Problem statement
After locating the line with "30 | total_return: -21 -> -24" below, output it and each following line exactly, stopping after the line with "100 | total_regret: 180 -> 181". No pictures.

::::

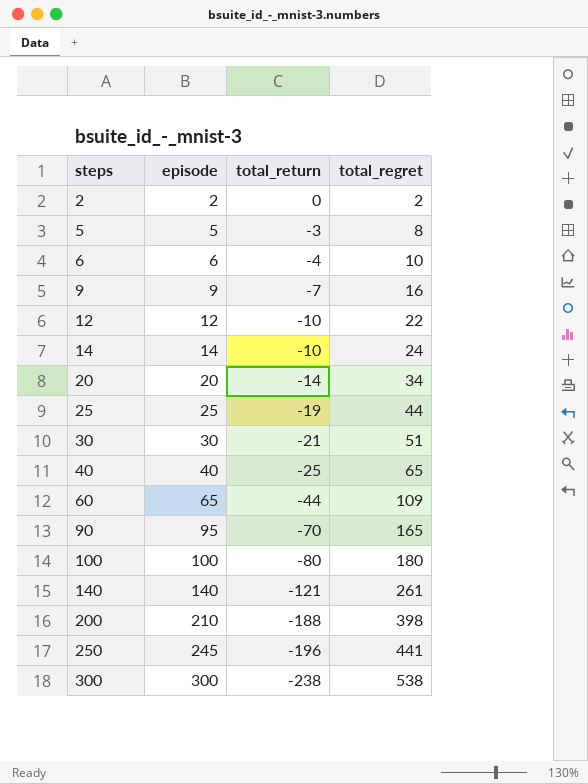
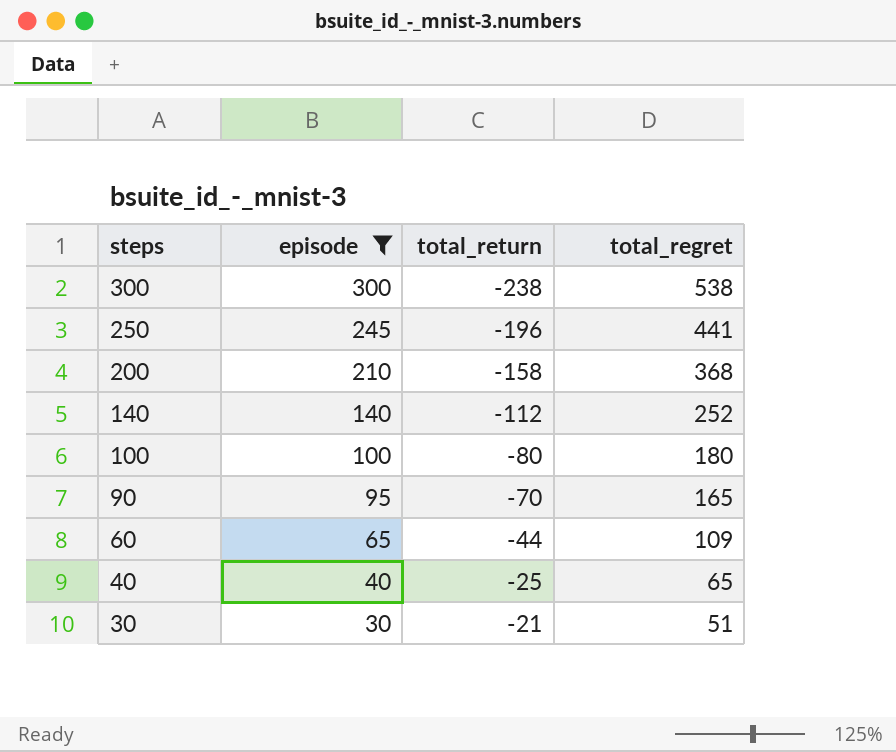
filter: none -> episode >= 30
row order: steps ascending -> steps descending
200 | total_return: -188 -> -158
200 | total_regret: 398 -> 368
140 | total_return: -121 -> -112
140 | total_regret: 261 -> 252

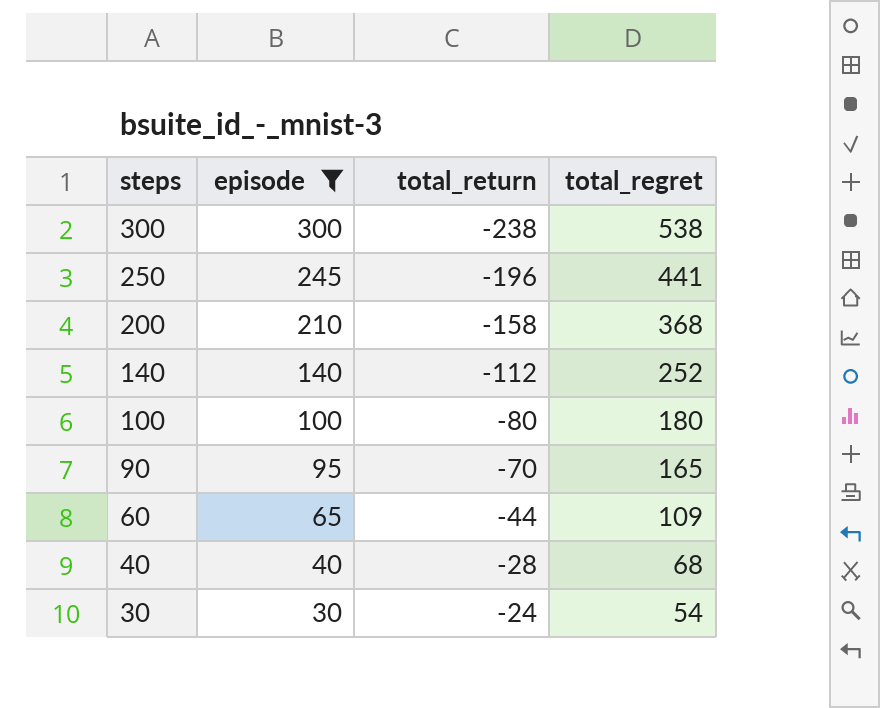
40 | total_return: -25 -> -28
40 | total_regret: 65 -> 68
30 | total_return: -21 -> -24
30 | total_regret: 51 -> 54

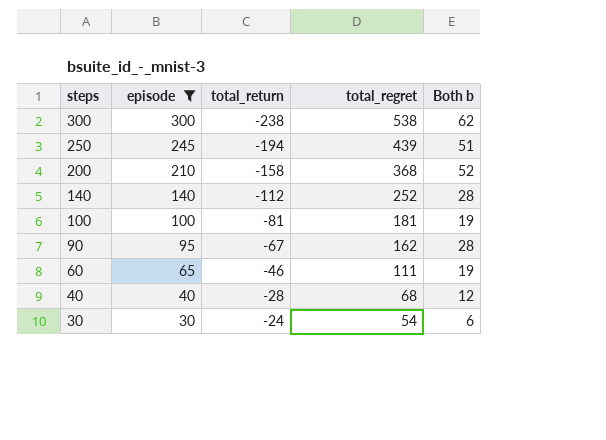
column Both b | formula: none -> [episode] + [total_return]
250 | total_return: -196 -> -194
250 | total_regret: 441 -> 439
100 | total_return: -80 -> -81
100 | total_regret: 180 -> 181
90 | total_return: -70 -> -67
90 | total_regret: 165 -> 162
60 | total_return: -44 -> -46
60 | total_regret: 109 -> 111

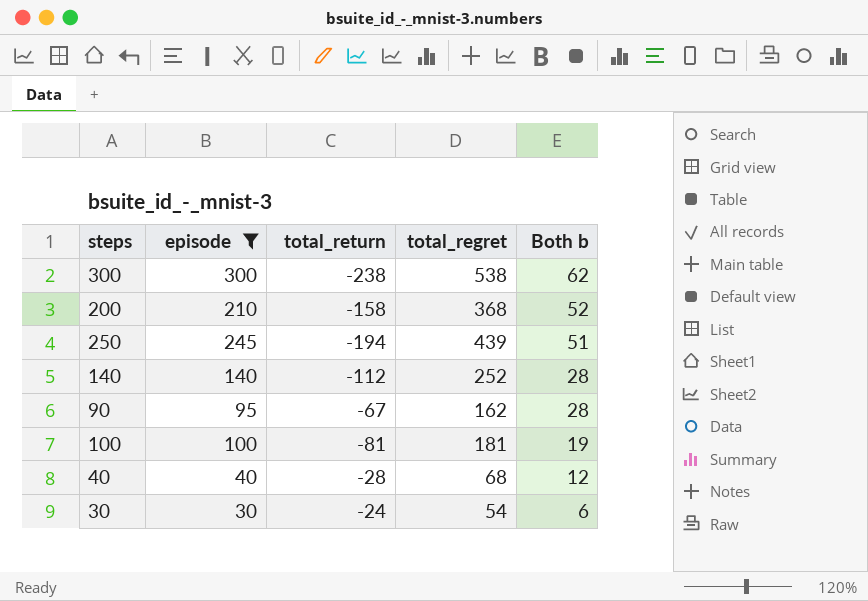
row order: steps descending -> Both b descending
row 60: 65 | -46 | 111 | 19 -> none

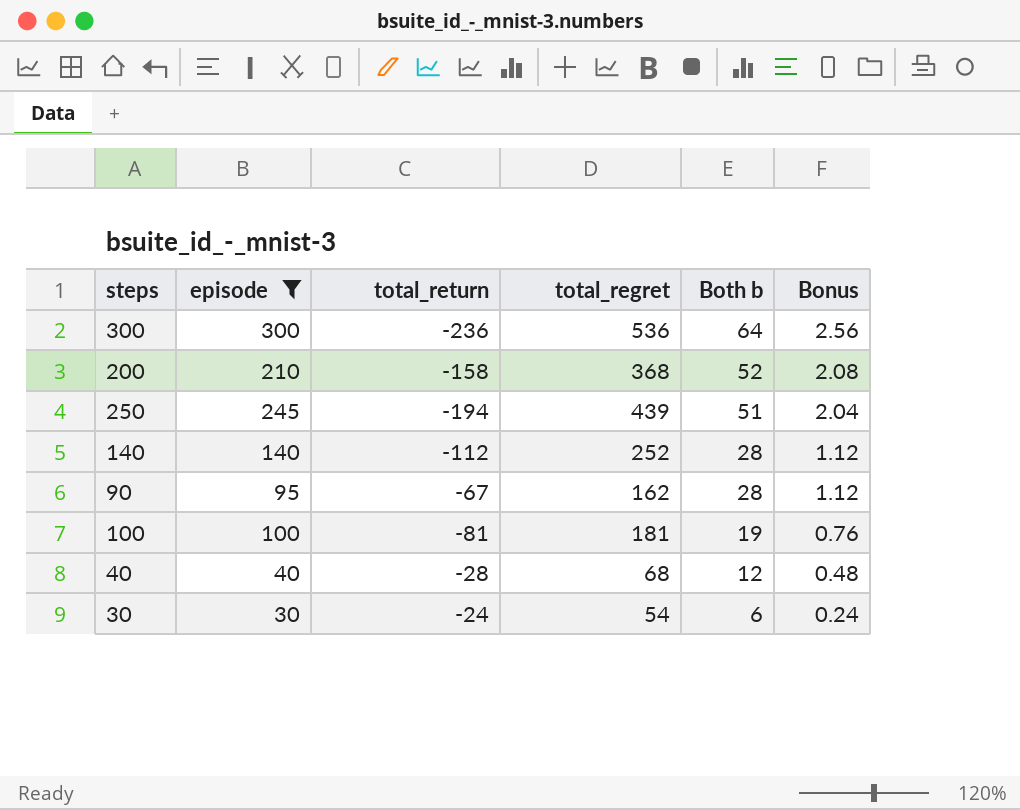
column Bonus | formula: none -> [Both b] * 0.04
300 | total_return: -238 -> -236
300 | total_regret: 538 -> 536
300 | Both b: 62 -> 64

::::

Response to this task
30 | total_return: -21 -> -24
30 | total_regret: 51 -> 54

column Both b | formula: none -> [episode] + [total_return]
250 | total_return: -196 -> -194
250 | total_regret: 441 -> 439
100 | total_return: -80 -> -81
100 | total_regret: 180 -> 181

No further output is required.